Member of the Oregon Senate from the 11th district
- In office January 1993 – January 2001
- Preceded by: Glenn Otto
- Succeeded by: John Minnis

Personal details
- Born: December 23, 1935 (age 90) Yeoju, Korea, Empire of Japan
- Party: Republican
- Education: Seoul Theological University (BA) George Fox University (MDiv)

= John Lim =

American politician

John Lim (born December 23, 1935) is a South Korean-born American politician from the state of Oregon. He has served in both houses of the Oregon Legislative Assembly and was the Oregon State Senate Majority Leader in 1995. He has unsuccessfully run for the U.S. Senate and for the Republican nomination for Governor of Oregon.

== Early life ==
Lim was born in Yeoju, Korea, Empire of Japan (now in Gyeonggi Province, South Korea). As an adolescent, Lim suffered from tuberculosis for five years, from which he nearly died. He was married in 1963 and graduated from Seoul Theological College in 1964 with a Bachelor of Arts in Religion. He emigrated to the United States in 1966, penniless. When he first arrived in America, he had no resources and worked as a janitor. He later had plans to become a Catholic priest. He eventually decided against this, however, as it would have required him to abandon his Protestant heritage. As an adult, Lim started several businesses, including a house painting and gardening business, a vitamin distribution company, and a real estate business with his wife.

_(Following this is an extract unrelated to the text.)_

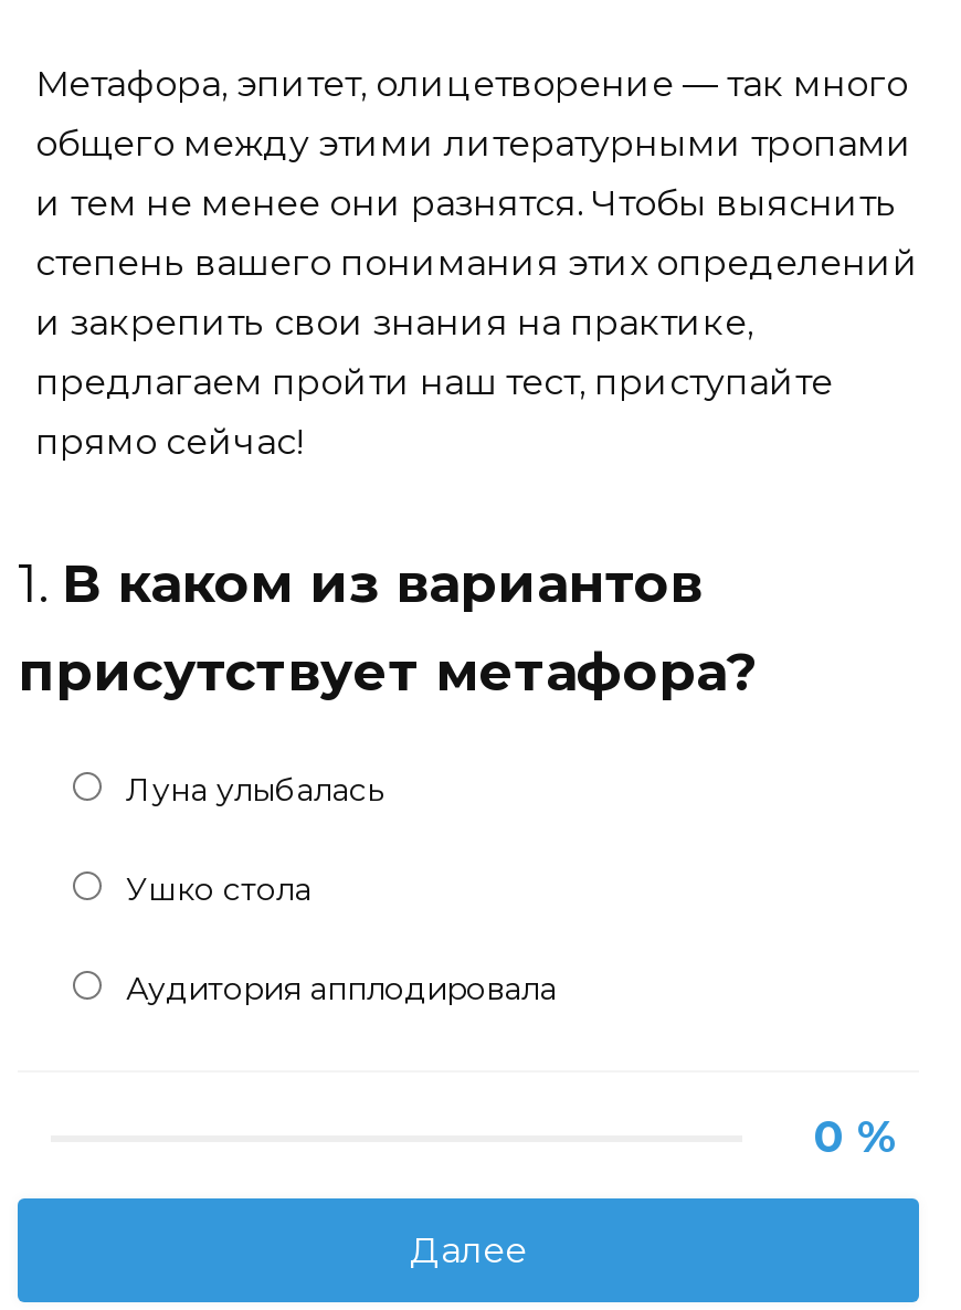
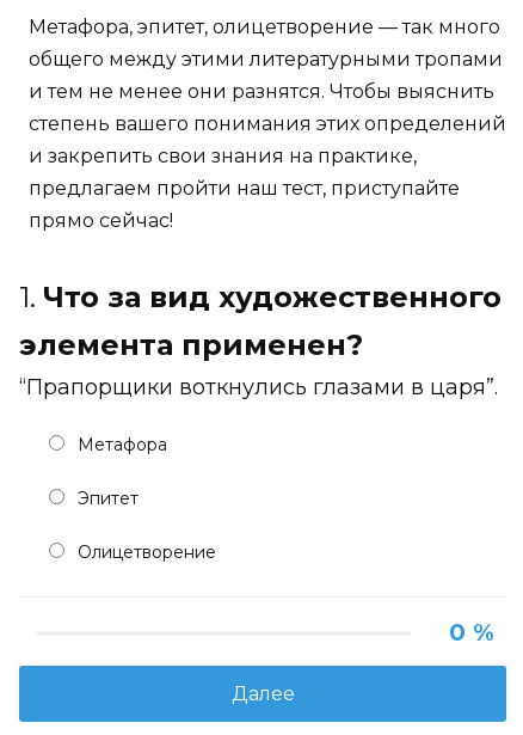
[18,552,758,704] 1. В каком из вариантов | присутствует метафора? -> [19,280,502,401] 1. Что за вид художественного | элемента применен? | “Прапорщики воткнулись глазами в царя”.
[126,771,382,811] Луна улыбалась -> [78,434,167,456] Метафора
[126,870,311,910] Ушко стола -> [78,488,139,510] Эпитет
[126,970,557,1009] Аудитория апплодировала -> [78,542,216,563] Олицетворение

He continued his theological studies at Western Evangelical Seminary at George Fox University, where he received his Master of Divinity (M.Div.) in 1970.

== Political career ==
Lim was elected to the 11th district of the Oregon State Senate in 1992. This makes him the first documented Korean immigrant elected to a state senate in America. He served as Majority Leader in 1995 and was re-elected in 1996. In April 1999, while serving as chairman of the Trade & Economic Development committee, Lim famously proposed installing signs at the state lines reading, "You are welcome to visit Oregon, but please don't stay." The signs were intended to discourage visitors from moving to Oregon, to preserve the state's economic and ecologic infrastructure as well as general "quality of life."

Lim was the Republican nominee for the United States Senate in 1998, losing to incumbent Democrat Ron Wyden.

Oregon's term limit law was still in effect at the conclusion of his second Senate term, so he left the Senate following the 1999 Legislative session. Lim was succeeded by fellow Republican John Minnis.

In 2004, Lim was elected State Representative of District 50. He was re-elected to that office in 2006, serving in the 73rd Oregon Legislative Assembly and the 74th Oregon Legislative Assembly.

John Lim lost his bid for re-election to the Oregon House in the 2008 general election. Former police officer Greg Matthews, a Democrat, took over representation of Oregon's 50th District in January 2009.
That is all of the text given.